(Beginning of Record excerpts)
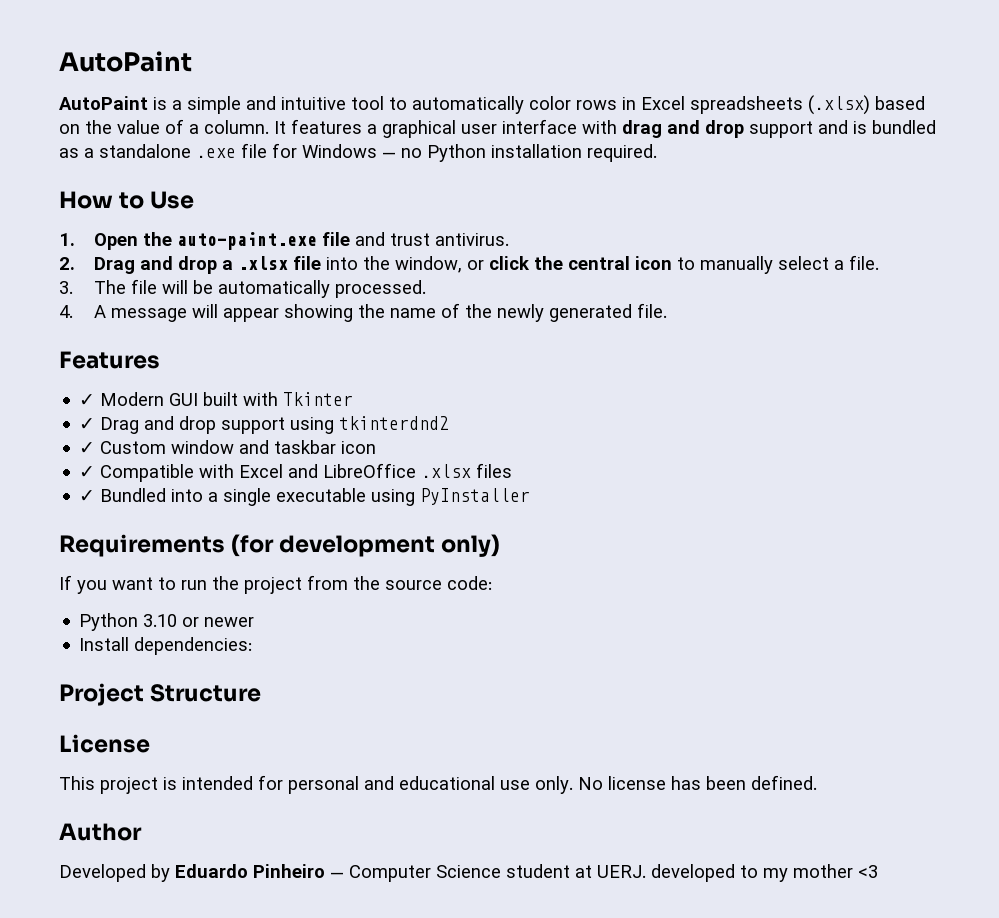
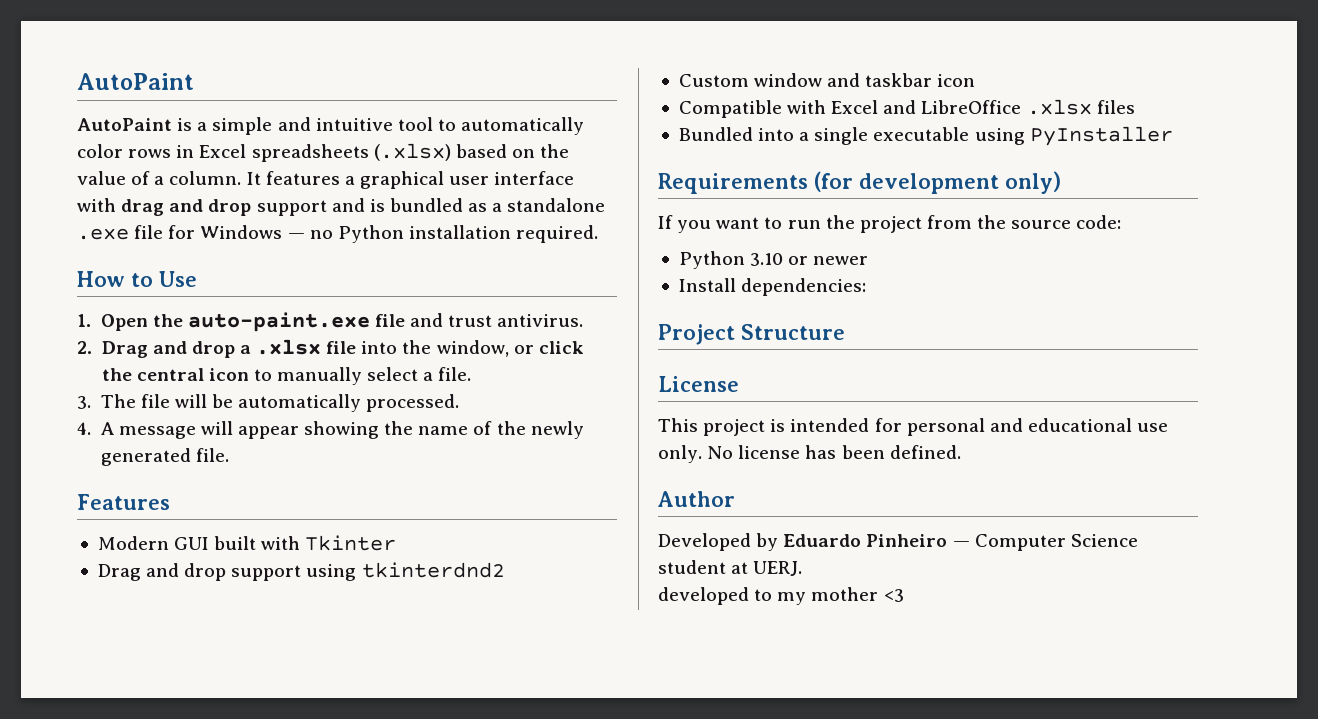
- ✓ Modern GUI built with Tkinter
+ Modern GUI built with Tkinter
- ✓ Drag and drop support using tkinterdnd2
+ Drag and drop support using tkinterdnd2
- ✓ Custom window and taskbar icon
+ Custom window and taskbar icon
- ✓ Compatible with Excel and LibreOffice .xlsx files
+ Compatible with Excel and LibreOffice .xlsx files
- ✓ Bundled into a single executable using PyInstaller
+ Bundled into a single executable using PyInstaller
- Developed by Eduardo Pinheiro — Computer Science student at UERJ. developed to my mother <3
+ Developed by Eduardo Pinheiro — Computer Science student at UERJ.
+ developed to my mother <3

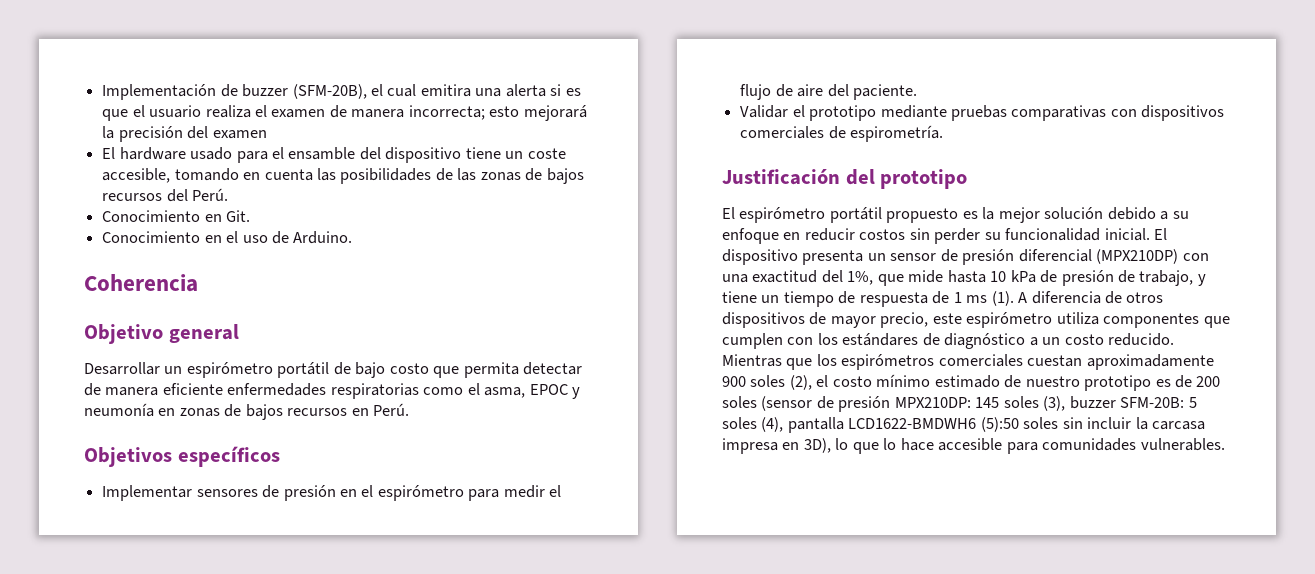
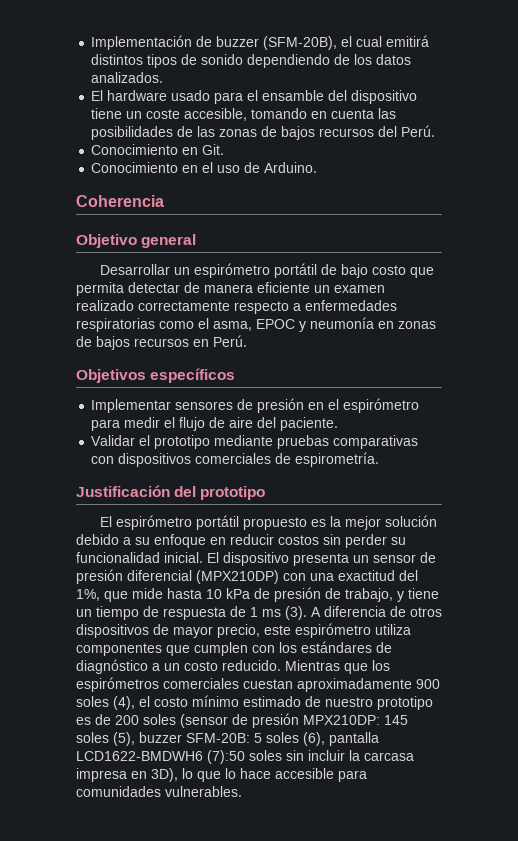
- Implementación de buzzer (SFM-20B), el cual emitira una alerta si es que el usuario realiza el examen de manera incorrecta; esto mejorará la precisión del examen
+ Implementación de buzzer (SFM-20B), el cual emitirá distintos tipos de sonido dependiendo de los datos analizados.
- Desarrollar un espirómetro portátil de bajo costo que permita detectar de manera eficiente enfermedades respiratorias como el asma, EPOC y neumonía en zonas de bajos recursos en Perú.
+ Desarrollar un espirómetro portátil de bajo costo que permita detectar de manera eficiente un examen realizado correctamente respecto a enfermedades respiratorias como el asma, EPOC y neumonía en zonas de bajos recursos en Perú.
- El dispositivo presenta un sensor de presión diferencial (MPX210DP) con una exactitud del 1%, que mide hasta 10 kPa de presión de trabajo, y tiene un tiempo de respuesta de 1 ms (1).
+ El dispositivo presenta un sensor de presión diferencial (MPX210DP) con una exactitud del 1%, que mide hasta 10 kPa de presión de trabajo, y tiene un tiempo de respuesta de 1 ms (3).
- Mientras que los espirómetros comerciales cuestan aproximadamente 900 soles (2), el costo mínimo estimado de nuestro prototipo es de 200 soles (sensor de presión MPX210DP: 145 soles (3), buzzer SFM-20B: 5 soles (4), pantalla LCD1622-BMDWH6 (5):50 soles sin incluir la carcasa impresa en 3D), lo que lo hace accesible para comunidades vulnerables.
+ Mientras que los espirómetros comerciales cuestan aproximadamente 900 soles (4), el costo mínimo estimado de nuestro prototipo es de 200 soles (sensor de presión MPX210DP: 145 soles (5), buzzer SFM-20B: 5 soles (6), pantalla LCD1622-BMDWH6 (7):50 soles sin incluir la carcasa impresa en 3D), lo que lo hace accesible para comunidades vulnerables.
(End of Record excerpts)
Assignment: Without the pictures, return the whole of the data exactly as given.

Answer to this problem:
- ✓ Modern GUI built with Tkinter
+ Modern GUI built with Tkinter
- ✓ Drag and drop support using tkinterdnd2
+ Drag and drop support using tkinterdnd2
- ✓ Custom window and taskbar icon
+ Custom window and taskbar icon
- ✓ Compatible with Excel and LibreOffice .xlsx files
+ Compatible with Excel and LibreOffice .xlsx files
- ✓ Bundled into a single executable using PyInstaller
+ Bundled into a single executable using PyInstaller
- Developed by Eduardo Pinheiro — Computer Science student at UERJ. developed to my mother <3
+ Developed by Eduardo Pinheiro — Computer Science student at UERJ.
+ developed to my mother <3

- Implementación de buzzer (SFM-20B), el cual emitira una alerta si es que el usuario realiza el examen de manera incorrecta; esto mejorará la precisión del examen
+ Implementación de buzzer (SFM-20B), el cual emitirá distintos tipos de sonido dependiendo de los datos analizados.
- Desarrollar un espirómetro portátil de bajo costo que permita detectar de manera eficiente enfermedades respiratorias como el asma, EPOC y neumonía en zonas de bajos recursos en Perú.
+ Desarrollar un espirómetro portátil de bajo costo que permita detectar de manera eficiente un examen realizado correctamente respecto a enfermedades respiratorias como el asma, EPOC y neumonía en zonas de bajos recursos en Perú.
- El dispositivo presenta un sensor de presión diferencial (MPX210DP) con una exactitud del 1%, que mide hasta 10 kPa de presión de trabajo, y tiene un tiempo de respuesta de 1 ms (1).
+ El dispositivo presenta un sensor de presión diferencial (MPX210DP) con una exactitud del 1%, que mide hasta 10 kPa de presión de trabajo, y tiene un tiempo de respuesta de 1 ms (3).
- Mientras que los espirómetros comerciales cuestan aproximadamente 900 soles (2), el costo mínimo estimado de nuestro prototipo es de 200 soles (sensor de presión MPX210DP: 145 soles (3), buzzer SFM-20B: 5 soles (4), pantalla LCD1622-BMDWH6 (5):50 soles sin incluir la carcasa impresa en 3D), lo que lo hace accesible para comunidades vulnerables.
+ Mientras que los espirómetros comerciales cuestan aproximadamente 900 soles (4), el costo mínimo estimado de nuestro prototipo es de 200 soles (sensor de presión MPX210DP: 145 soles (5), buzzer SFM-20B: 5 soles (6), pantalla LCD1622-BMDWH6 (7):50 soles sin incluir la carcasa impresa en 3D), lo que lo hace accesible para comunidades vulnerables.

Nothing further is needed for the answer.